At the more serious end of the spectrum, Anthony Hawes gained an upper second class degree in inorganic chemistry at the Open University. He is now preparing a PhD thesis at University College Swansea - a quantum educational leap from his work on the production line.

Another 10 of his former colleagues at the engine plant are on Open University courses or about to embark on them. Most are studying technical subjects, but some are reading for degrees in social sciences and the arts.

Paul Warren, a 22-year-old assembly worker who left school at 17, has been working his way through the GCSE syllabus. Over the last three years he got a C grade in history, a B in human biology and is awaiting the result of his maths paper due out next month.

'I was a bit shaky to begin with, but once I got going I found it very addictive. I hope I'm giving myself a bit of grounding for the future. Something to fall back on. I want to see how far I can go.' Mr Warren, a single man, wants to do A-levels next.

A combination of heated pub arguments and a lawn with disagreeable bald patches stimulated John Ryan's quest for knowledge. A 38-year-old driver who delivers parts to the production line, he is about to complete his fourth course in horticulture. After completing another six, he is planning to take a Royal Horticultural Society certificate.

Married with one daughter, he attends evening classes at a nearby college where many of the Edap courses are run. 'Now when there's an argument over gardening in the pub at least I know what I'm talking about,' he said.

Some workers who left school without qualifications find the idea of undertaking some form of learning a daunting prospect, Andrew Davies, co-ordinator of the scheme, said.

In fact Andy Richards, the plant's union convenor, pointed out that in some cases people had difficulty in reading and writing. 'That was a delicate matter that could only be addressed through a rapport that has been built up within the plant.' Mr Richards believes the high degree of support for Edap at Bridgend grew partly out of an existing spirit of co-operation between the company and its employees - a relationship it has reinforced, he said. The committee running the scheme is made up of manual workers, clerical staff and management. The chair is rotated among the three groups.
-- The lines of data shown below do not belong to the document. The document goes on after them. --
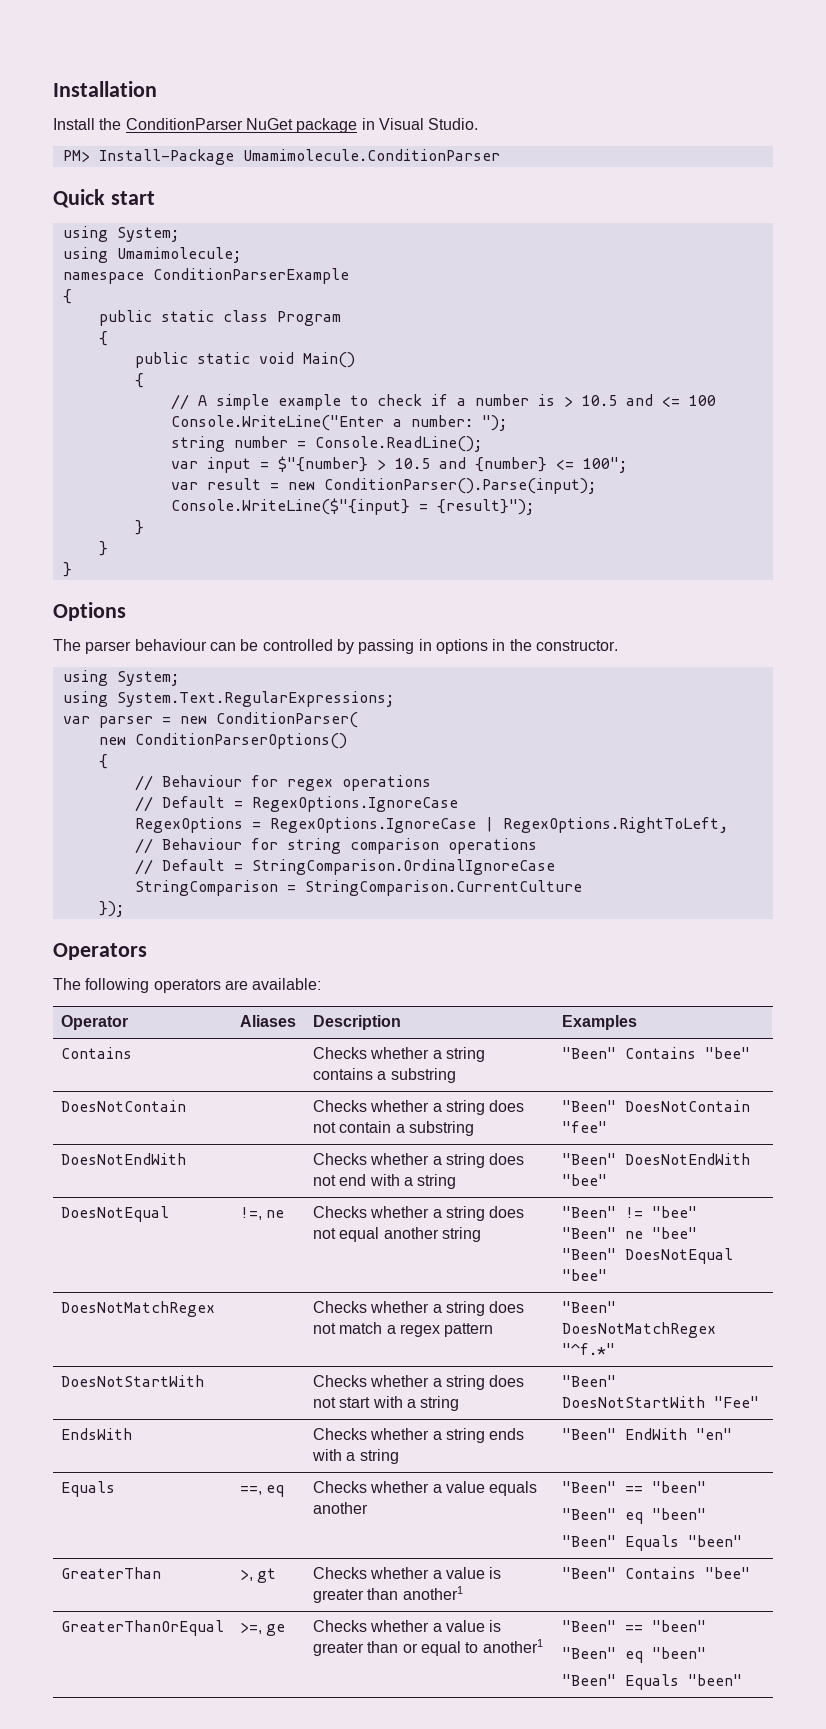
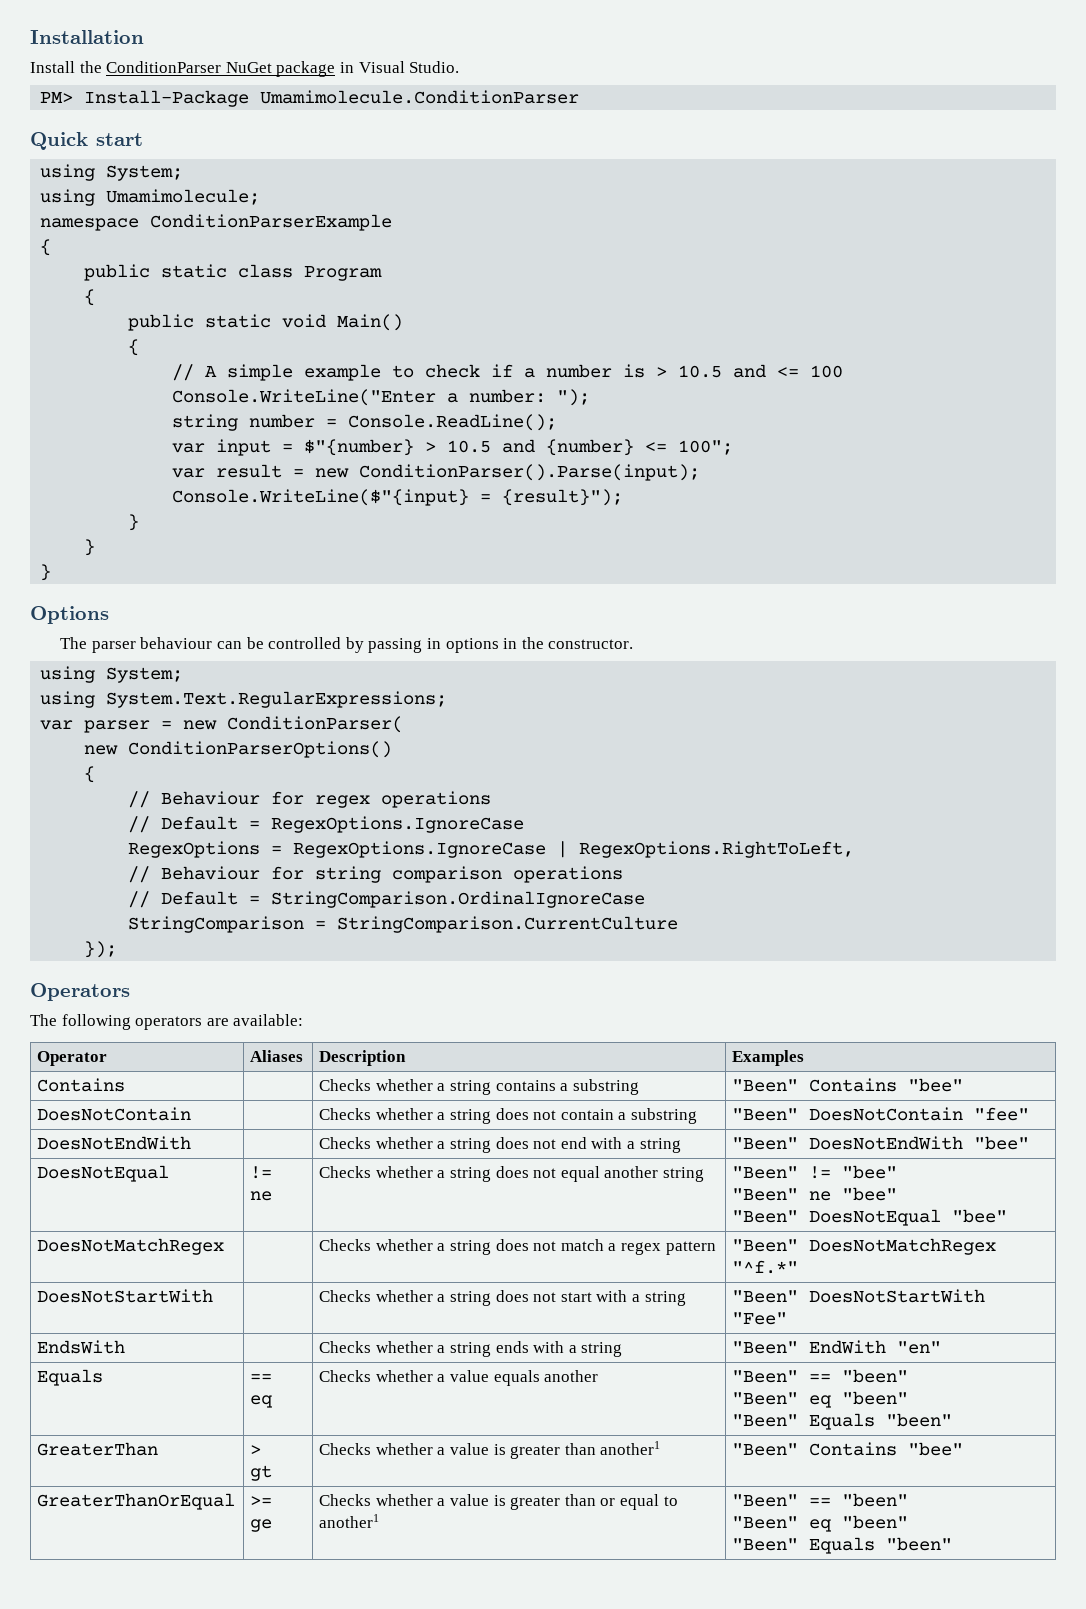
- DoesNotEqual | !=, ne | Checks whether a string does not equal another string | "Been" != "bee"
+ DoesNotEqual | !=
+ ne | Checks whether a string does not equal another string | "Been" != "bee"
- Equals | ==, eq | Checks whether a value equals another | "Been" == "been"
+ Equals | ==
+ eq | Checks whether a value equals another | "Been" == "been"
- GreaterThan | >, gt | Checks whether a value is greater than another1 | "Been" Contains "bee"
+ GreaterThan | >
+ gt | Checks whether a value is greater than another1 | "Been" Contains "bee"
- GreaterThanOrEqual | >=, ge | Checks whether a value is greater than or equal to another1 | "Been" == "been"
+ GreaterThanOrEqual | >=
+ ge | Checks whether a value is greater than or equal to another1 | "Been" == "been"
Committee members believe the high participation rate compared with plants like Dagenham is partly because many workers live relatively near the plant. As elsewhere, a higher proportion of white-collar workers sign up than manual colleagues; courses tend to fit in more easily with office hours. Linda Berry, 40, and Caryl Inskip, 34, from the personnel department, for instance, are both on courses in conversational French. Ms Inskip believes that some of her colleagues are put off because they think it will be like going back to the 'parrot-learning' they experienced at school, 'but it's not like that at all'. They point out that language teaching at school was 'useless' in preparing them to speak to the French on holiday. Ms Inskip has also taken courses in hanging baskets, skiing, swimming and conversational German.

But the enthusiasm is by no means restricted to office staff, 45-year-old Spencer Richards, who left secondary modern when he was 15, having just failed to win a grammar school place, said: 'You've got to watch it or you go brain dead when you start work.'

Mr Richards has attended classes in hanging baskets and computers.

'I suppose for some of the younger blokes it could be a gateway to other jobs,' he said.